Edit difference data
☆ ☆ ☆ ☆ ☆ ☆ ☆
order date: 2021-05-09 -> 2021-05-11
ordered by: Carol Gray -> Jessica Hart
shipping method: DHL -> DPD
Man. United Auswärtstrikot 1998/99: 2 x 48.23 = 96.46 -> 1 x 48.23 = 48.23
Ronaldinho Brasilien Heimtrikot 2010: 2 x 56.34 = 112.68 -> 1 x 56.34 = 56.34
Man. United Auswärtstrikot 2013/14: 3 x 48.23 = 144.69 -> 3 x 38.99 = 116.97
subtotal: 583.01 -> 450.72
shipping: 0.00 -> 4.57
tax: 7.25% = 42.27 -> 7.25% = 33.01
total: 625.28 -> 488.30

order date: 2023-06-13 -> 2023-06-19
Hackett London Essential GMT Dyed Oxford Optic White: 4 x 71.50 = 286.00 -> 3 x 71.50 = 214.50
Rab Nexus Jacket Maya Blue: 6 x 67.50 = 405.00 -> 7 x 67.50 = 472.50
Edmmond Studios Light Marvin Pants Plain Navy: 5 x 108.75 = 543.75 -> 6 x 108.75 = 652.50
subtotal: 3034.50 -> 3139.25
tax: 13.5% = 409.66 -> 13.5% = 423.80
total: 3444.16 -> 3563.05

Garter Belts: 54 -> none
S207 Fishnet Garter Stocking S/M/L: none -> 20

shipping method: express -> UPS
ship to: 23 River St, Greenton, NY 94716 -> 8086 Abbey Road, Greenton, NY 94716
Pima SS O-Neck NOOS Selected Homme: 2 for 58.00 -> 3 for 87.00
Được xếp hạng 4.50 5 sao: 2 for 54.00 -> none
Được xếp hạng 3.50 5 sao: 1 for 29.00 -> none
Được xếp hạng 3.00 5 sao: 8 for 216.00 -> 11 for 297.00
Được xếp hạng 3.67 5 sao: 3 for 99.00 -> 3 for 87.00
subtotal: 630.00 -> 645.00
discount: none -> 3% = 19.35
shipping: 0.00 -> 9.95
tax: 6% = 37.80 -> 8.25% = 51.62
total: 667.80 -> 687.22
☆ ☆ ☆ ☆ ☆ ☆ ☆
- [Problem]
Go through the data above line by line, count those that contain the string "Auswärtstrikot", and reply with the count only.

- [Solution below]
2